Швейцарский историк Каспар Хирши видит в этом произведении «яркий пример историко-философской диалектики». Абсолютизм предстает как антитеза религиозным войнам, Просвещение — как антитеза абсолютизму. Козеллек хотел обличить мыслителей Просвещения в слепоте. Его книга — это атака оружием врага; ибо он делает себя «просветителем просветителей, критиком критиков». «В лучшей манере Просвещения он сочетает эпистемическую критику с моральным вердиктом»: критика «отупела» до лицемерия. Козеллек стилизует критику как «монстра современной власти», что для него несовместимо с realpolitik. [51]
При повторном прочтении Майкл Шварц подверг книгу подробной критике. [52] Наиболее важные пункты его критики, наряду с историографическими заблуждениями и его поддержкой абсолютистского понимания политики.
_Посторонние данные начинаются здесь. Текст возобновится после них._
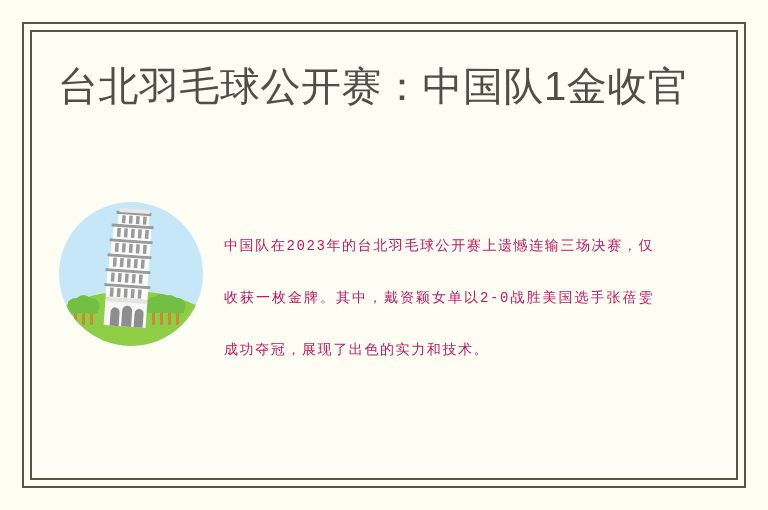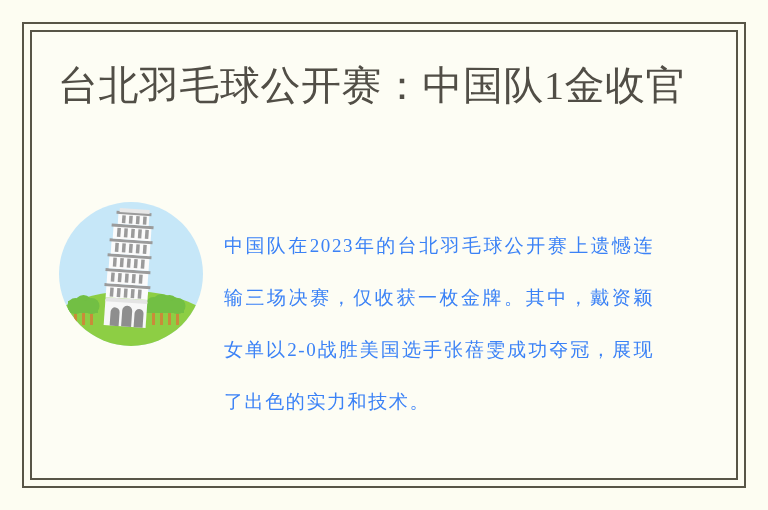"台北羽毛球公开赛：中国队1金收官" .article-title { font-family: Liberation Serif, serif -> Liberation Sans, sans-serif }
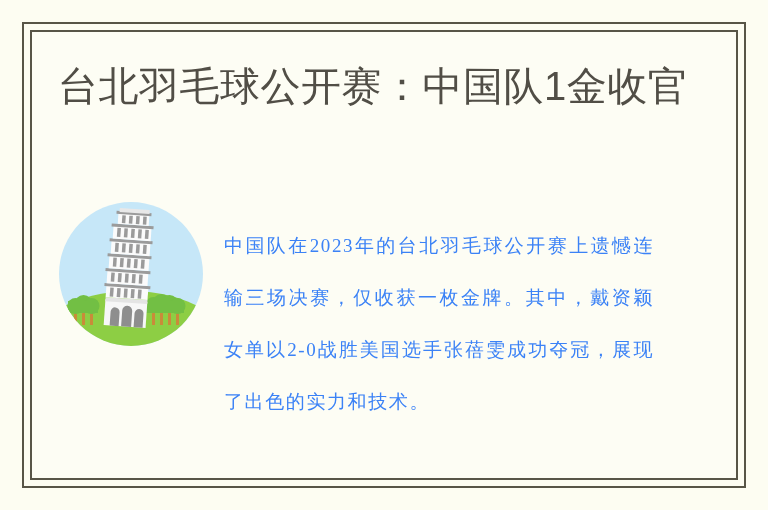"中国队在2023年的台北羽毛球公开赛上遗憾连输三场决赛，仅收获一枚金牌。其中，戴" .article-body { color: #3b82f6 -> #be185d; font-family: Liberation Serif, serif -> Liberation Mono, monospace; font-size: 19px -> 14px }
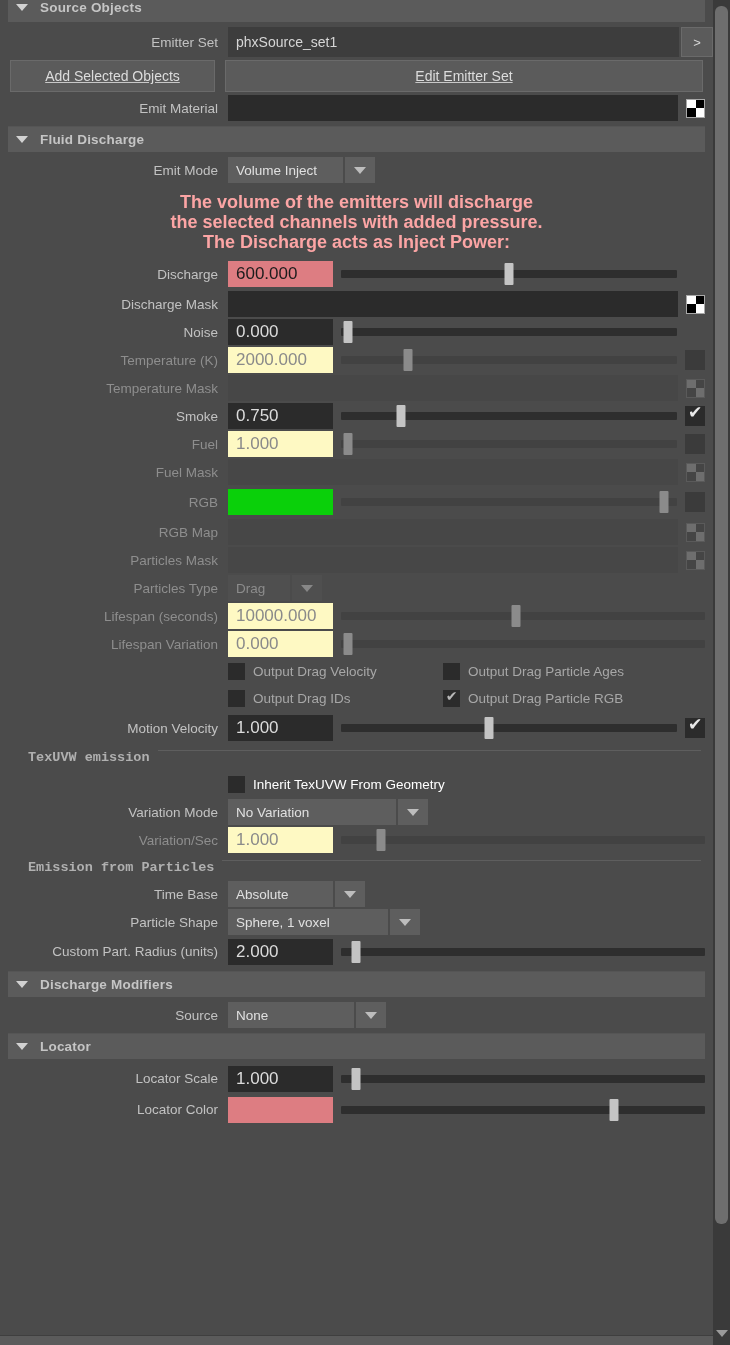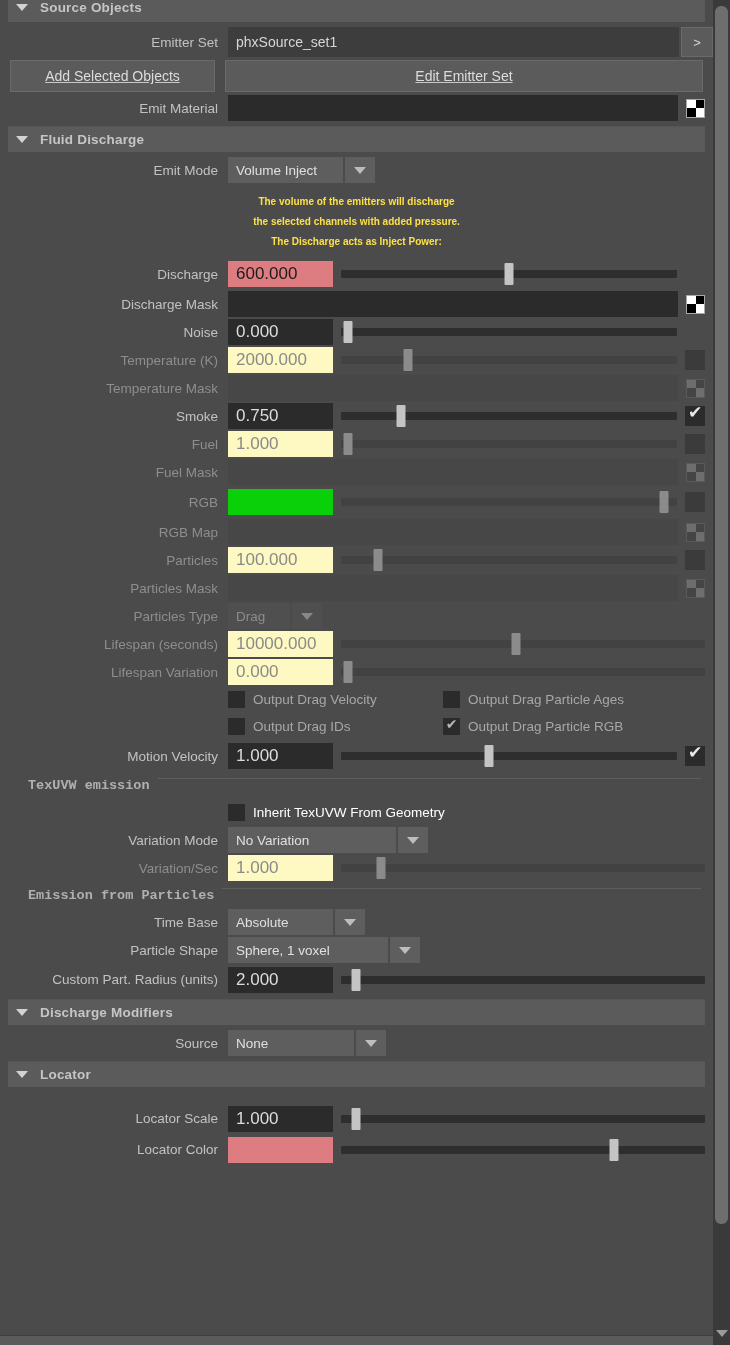"The volume of the emitters" .infotext { color: #fde047 -> #fca5a5; font-size: 10px -> 18px }
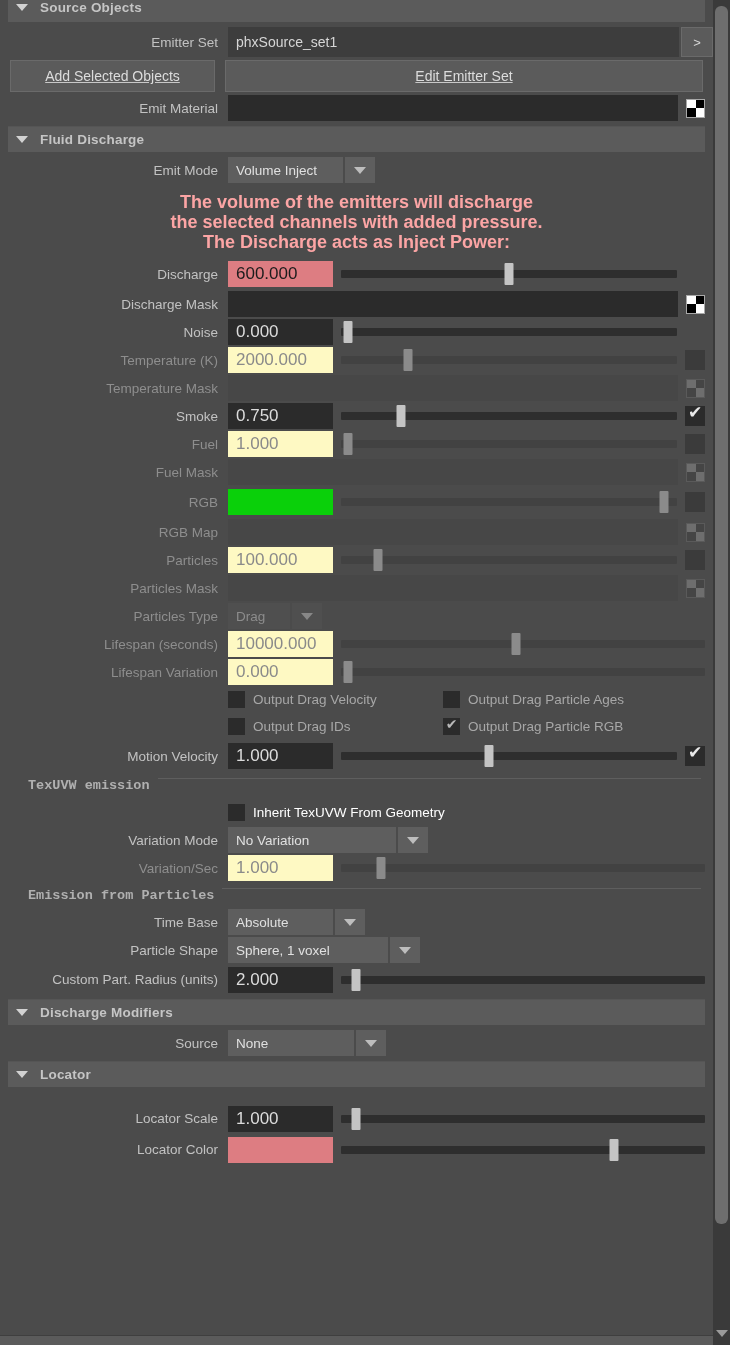"Particles" div.row { html: <div> <span>Particles</span> <span>100.000</span> <span> <span></span> <span></span> </span> <span> <span></span> </span> </div> -> none }
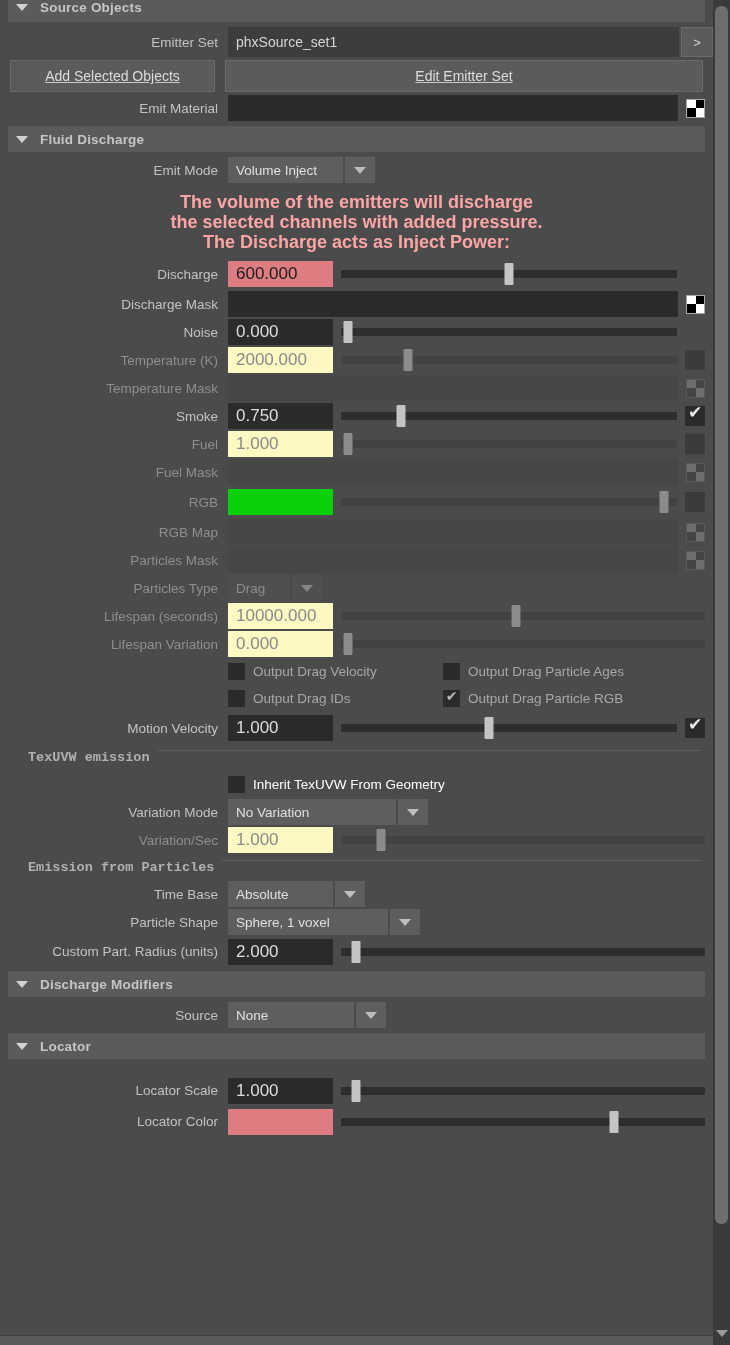"Locator Scale" div.row { margin-top: 12px -> none }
Ошибочные суждения Шварца включают определение абсолютистского государства Козеллеком; оно игнорирует тот факт, что часто не было причинно-следственной связи между конфессиональной гражданской войной и возникновением абсолютизма в европейской реальности (стр. 38). Его уравнение - Просвещение против абсолютизма = революция и тоталитаризм - также необоснованно, поскольку путь к современности в Европе был пройден как через революцию, так и через реформу (стр. 54).
Козеллек занимается апологетикой политического, когда обвиняет Просвещение в том, что оно осмелилось отрицать автономию политического посредством утопических конструкций, тем самым заложив основу для современного утопически-идеологического тоталитаризма (стр. 35). Тем самым он вынес историко-философский нормативный вердикт неприятному историческому процессу (стр. 53). Более того, в своей моральной дисквалификации и схематическом искажении Просвещения он использует те же самые гиперкритические средства, которые он приписывает тоталитарной философии истории (стр. 47).
Шварц резюмирует свое заключительное суждение, заявляя, что «колебания Козеллека между антипросвещенческим морализмом и историко-философским фатализмом [...] накапливаются в позиции морализирующе-критикующего апологета «политики»», «которая должна действовать свободно от всякой морали и критики» (стр. 57).